Professor Michel Mouillard

French real estate prices 2020

2021 in gray

What will be the economic consequences of the health crisis on the real estate market ? The economy will be impacted by the decline in purchasing power, unemployment and the social divide that are looming.

A two-speed french real estate is emerging in 2021. Paris, too expensive, too noisy, theater of incessant demonstrations and incivility, will give way to a more attractive provincial market.
First-time buyers risk being excluded from the market. Due to the economic crisis, some households may have to sell urgently. Caution will be not to go into debt. Buyers play the market down. These reasons could lead to a wait-and-see attitude and market blockage.

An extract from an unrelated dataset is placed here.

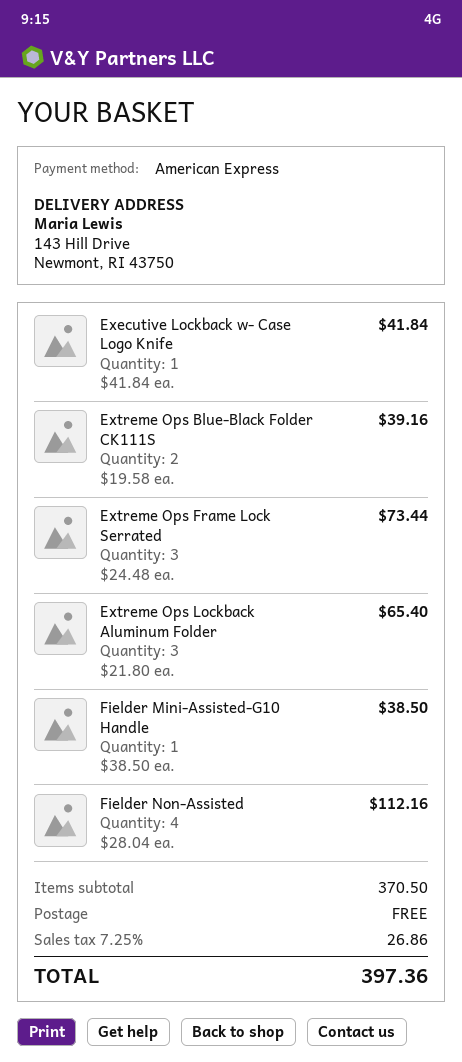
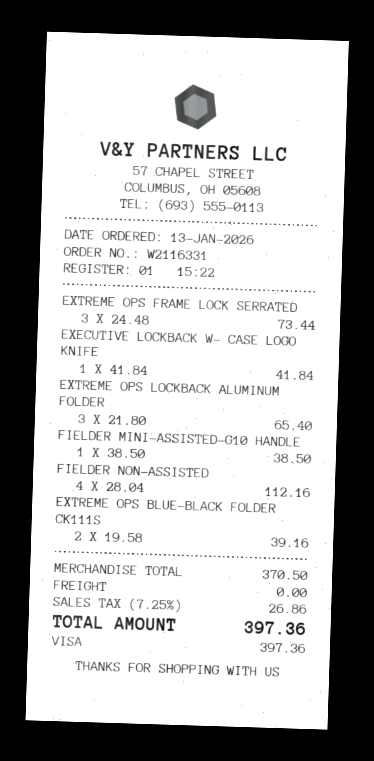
payment method: American Express -> Visa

There is also a big question mark over foreign investors. The share of non-resident foreign investors is close to its lowest level for 10 years (1.5% in 2019). Paris is not spared and if we focus on the districts most coveted by non-resident foreign buyers (6th, 7th, 8th, 16th), their market share is declining. While they represented 17% of buyers there in 2015, they only represent 9.4% in the third quarter of 2020.

2021 in pink

The economic crisis will be cushioned by public money. Europe and French governments will push the debt, the burden of which has been reduced by four since interest rates turned negative.

Housing needs are still immense in stressful areas. Prices are stabilizing. Real estate is a safe bet for acquiring your main residence, investing and building up assets.

Sellers are not about to accept lower-than-market price offers at the end of 2020. Buyers, at 62%, believe prices will not fall. The year will therefore be geared more towards stabilizing prices at the national level.

Low interest rates will continue to favor real estate investment. Average duration of mortgage loans is relaxed and can reach 25 years. The share of monthly loan payments is increased to 35% of household income instead of 33%.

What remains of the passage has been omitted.